Pravega
Pravega provides a new storage abstraction - a stream - for continuous and unbounded data. A Pravega stream is an elastic set of durable and append-only segments, each segment being an unbounded sequence of bytes. Streams provide exactly-once semantics, and atomicity for groups of events using transactions.
Project Info: Apache Pekko Connectors Pravega | |
---|---|
Artifact | org.apache.pekko
pekko-connectors-pravega
1.0.2
|
JDK versions | OpenJDK 8 OpenJDK 11 OpenJDK 17 |
Scala versions | 2.13.14, 2.12.20, 3.3.3 |
JPMS module name | pekko.stream.connectors.pravega |
License | |
API documentation | |
Forums | |
Release notes | GitHub releases |
Issues | Github issues |
Sources | https://github.com/apache/pekko-connectors |
Artifacts
- sbt
libraryDependencies += "org.apache.pekko" %% "pekko-connectors-pravega" % "1.0.2"
- Maven
<properties> <scala.binary.version>2.13</scala.binary.version> </properties> <dependencies> <dependency> <groupId>org.apache.pekko</groupId> <artifactId>pekko-connectors-pravega_${scala.binary.version}</artifactId> <version>1.0.2</version> </dependency> </dependencies>
- Gradle
def versions = [ ScalaBinary: "2.13" ] dependencies { implementation "org.apache.pekko:pekko-connectors-pravega_${versions.ScalaBinary}:1.0.2" }
The table below shows direct dependencies of this module and the second tab shows all libraries it depends on transitively.
Concepts
Pravega stores streams of events, and streams are organized using scopes. A Pravega stream comprises a one or more parallel segments, and the set of parallel segments can change over time with auto-scaling. Pravega is designed to operate at scale and is able to accommodate a large number of segments and streams.

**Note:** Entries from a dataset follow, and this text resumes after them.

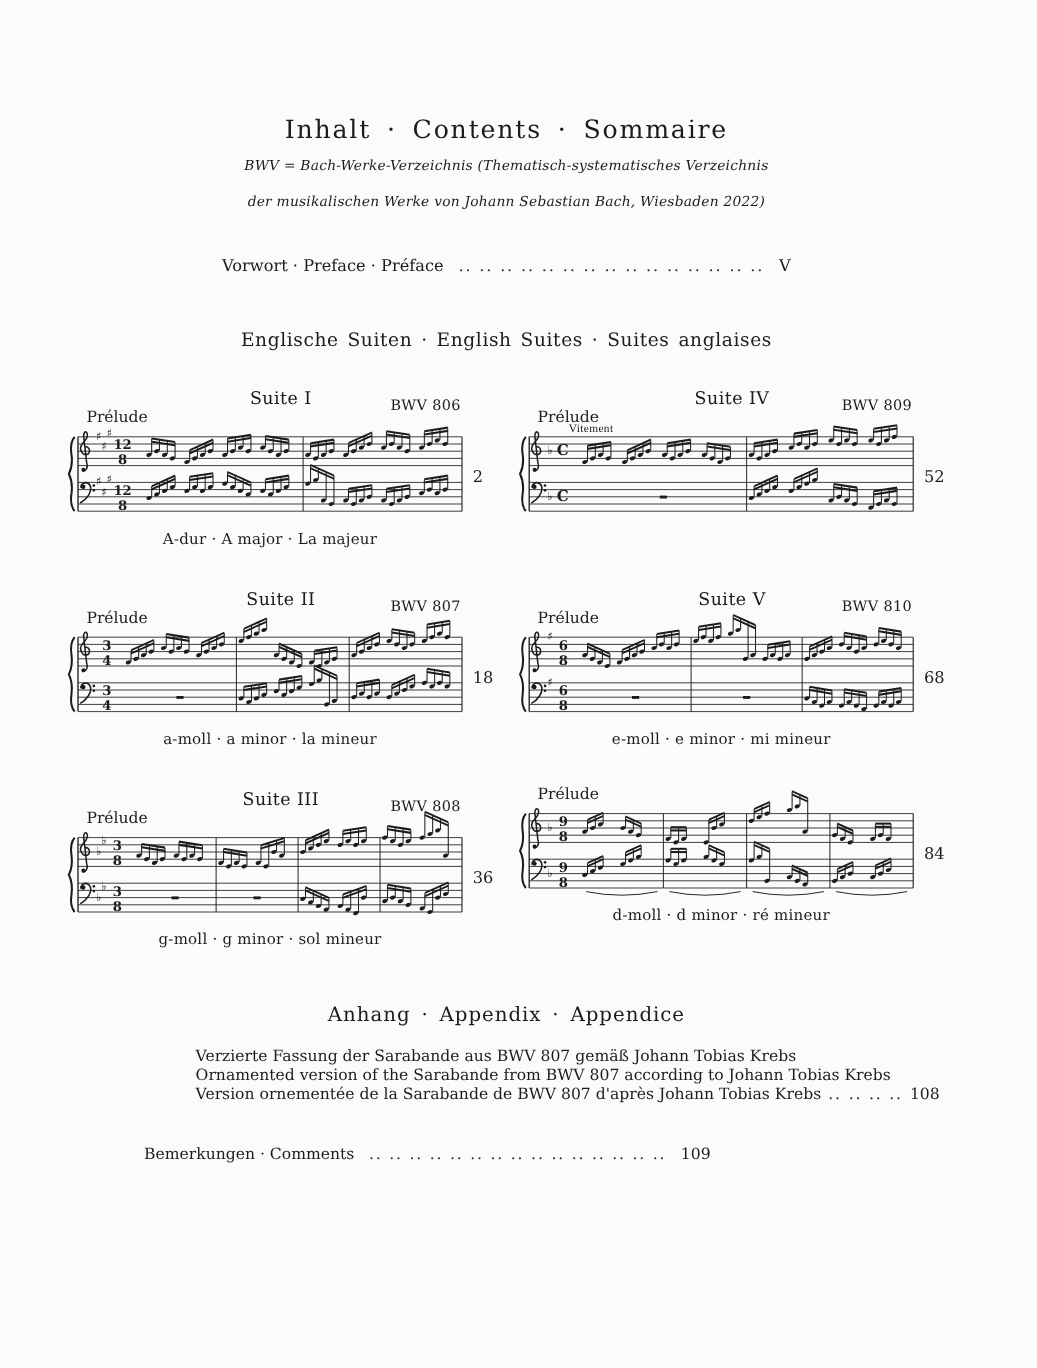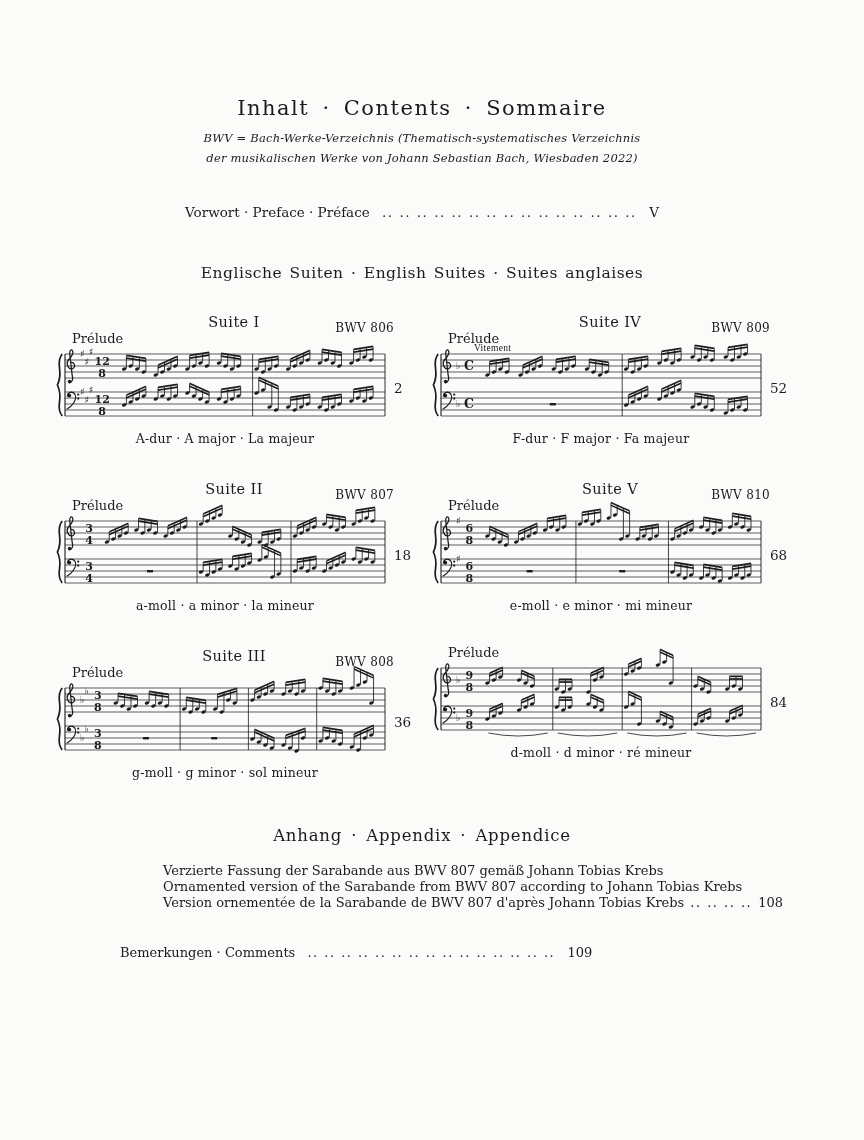--- a/index.html
+++ b/index.html
@@ -38,21 +38,21 @@
     margin-top:30px;
     padding-left:24px;
     display:grid;
     grid-template-columns:356px 356px;
     column-gap:20px;
     row-gap:33px;
   }
   .suite{position:relative;}
   .suite-head{position:relative;height:20px;text-align:center;}
   .suite-title{font-size:14.5px;letter-spacing:.4px;}
-  .suite-bwv{position:absolute;right:18px;bottom:-3px;font-size:12px;letter-spacing:.3px;}
+  .suite-bwv{position:absolute;right:28px;bottom:-3px;font-size:12px;letter-spacing:.3px;}
   .movement{font-size:13px;height:15px;margin:-1px 0 0 16px;}
   .tempo{position:absolute;left:42px;top:31px;font-size:9.5px;letter-spacing:.3px;font-family:Liberation Serif, serif;}
   .system-row{display:flex;align-items:center;margin-top:2px;}
   .incipit{width:330px;height:80px;display:block;overflow:visible;}
   .pageno{font-size:13.5px;margin-left:8px;width:24px;text-align:left;}
   .keyline{width:338px;text-align:center;font-size:12.5px;margin-top:3px;letter-spacing:.2px;}
   .appendix-heading{
     margin:46px 0 16px 0;
     font-size:16.5px;font-weight:normal;
     text-align:center;letter-spacing:.8px;word-spacing:3px;
@@ -66,21 +66,21 @@
   .toc-line.remarks{margin-top:34px;text-align:left;margin-left:88px;font-size:13px;}
 </style>
 </head>
 <body>
 
 <div class="page">
   <div class="content">
 
     <h1 class="title">Inhalt · Contents · Sommaire</h1>
     <p class="subtitle">BWV = Bach-Werke-Verzeichnis (Thematisch-systematisches Verzeichnis</p>
-    <p class="subtitle" style="margin-top:4px;">der musikalischen Werke von Johann Sebastian Bach, Wiesbaden 2022)</p>
+    <p class="subtitle" style="margin-top:14px;">der musikalischen Werke von Johann Sebastian Bach, Wiesbaden 2022)</p>
 
     <div class="toc-line preface">
       <span>Vorwort · Preface · Préface</span>
       <span class="dots">.. .. .. .. .. .. .. .. .. .. .. .. .. .. ..</span>
       <span>V</span>
     </div>
 
     <h2 class="section-heading">Englische Suiten · English Suites · Suites anglaises</h2>
 
     <div class="suites-grid" id="suitesGrid">
@@ -439,21 +439,20 @@
               <line x1="302.5" y1="61.5" x2="302.5" y2="50.5" stroke="#1b1b1b" stroke-width="0.85"></line>
               <ellipse cx="306.8" cy="59" rx="2.3" ry="1.6" fill="#1b1b1b" transform="rotate(-18 306.8 59)"></ellipse>
               <line x1="309" y1="58.5" x2="309" y2="49.5" stroke="#1b1b1b" stroke-width="0.85"></line>
               <ellipse cx="313.3" cy="62" rx="2.3" ry="1.6" fill="#1b1b1b" transform="rotate(-18 313.3 62)"></ellipse>
               <line x1="315.5" y1="61.5" x2="315.5" y2="48.5" stroke="#1b1b1b" stroke-width="0.85"></line>
               <path d="M 296,50.5 L 315.5,47.5 L 315.5,49.2 L 296,52.2 Z" fill="#1b1b1b"></path>
               <path d="M 296,53.2 L 315.5,50.2 L 315.5,51.900000000000006 L 296,54.900000000000006 Z" fill="#1b1b1b"></path>
             </svg>
       <span class="pageno">52</span>
     </div>
-    <div class="keyline">F-dur · F major · Fa majeur</div>
   </div>
 
   <div class="suite">
     <div class="suite-head">
       <span class="suite-title">Suite II</span>
       <span class="suite-bwv">BWV 807</span>
     </div>
     <div class="movement">Prélude</div>
     <div class="tempo"></div>
     <div class="system-row">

Pravega has an API to write and read events. An application looking into ingesting data writes events to a stream, while consuming data consists of reading events from a stream. In addition to the events API, Pravega has other APIs that enable an application to read and write bytes rather than events and to read events of a stream out of order (e.g., when batch processing).
Pravega stores stream data durably, and applications can access the stream data using the same API both when tailing the stream and when processing past data. The system is architected so that the underlying storage is elastic and it is able to accommodate unbounded streams.
When writing an event, Pravega accepts a routing key parameter, and it guarantees order per key even in the presence of auto-scaling.
Since version 8.x, Pravega supports write and read access to a Key/Value tables.
For more information about Pravega please visit the official documentation.
Configuration
Two categories of properties can/must be provided to configure the connector.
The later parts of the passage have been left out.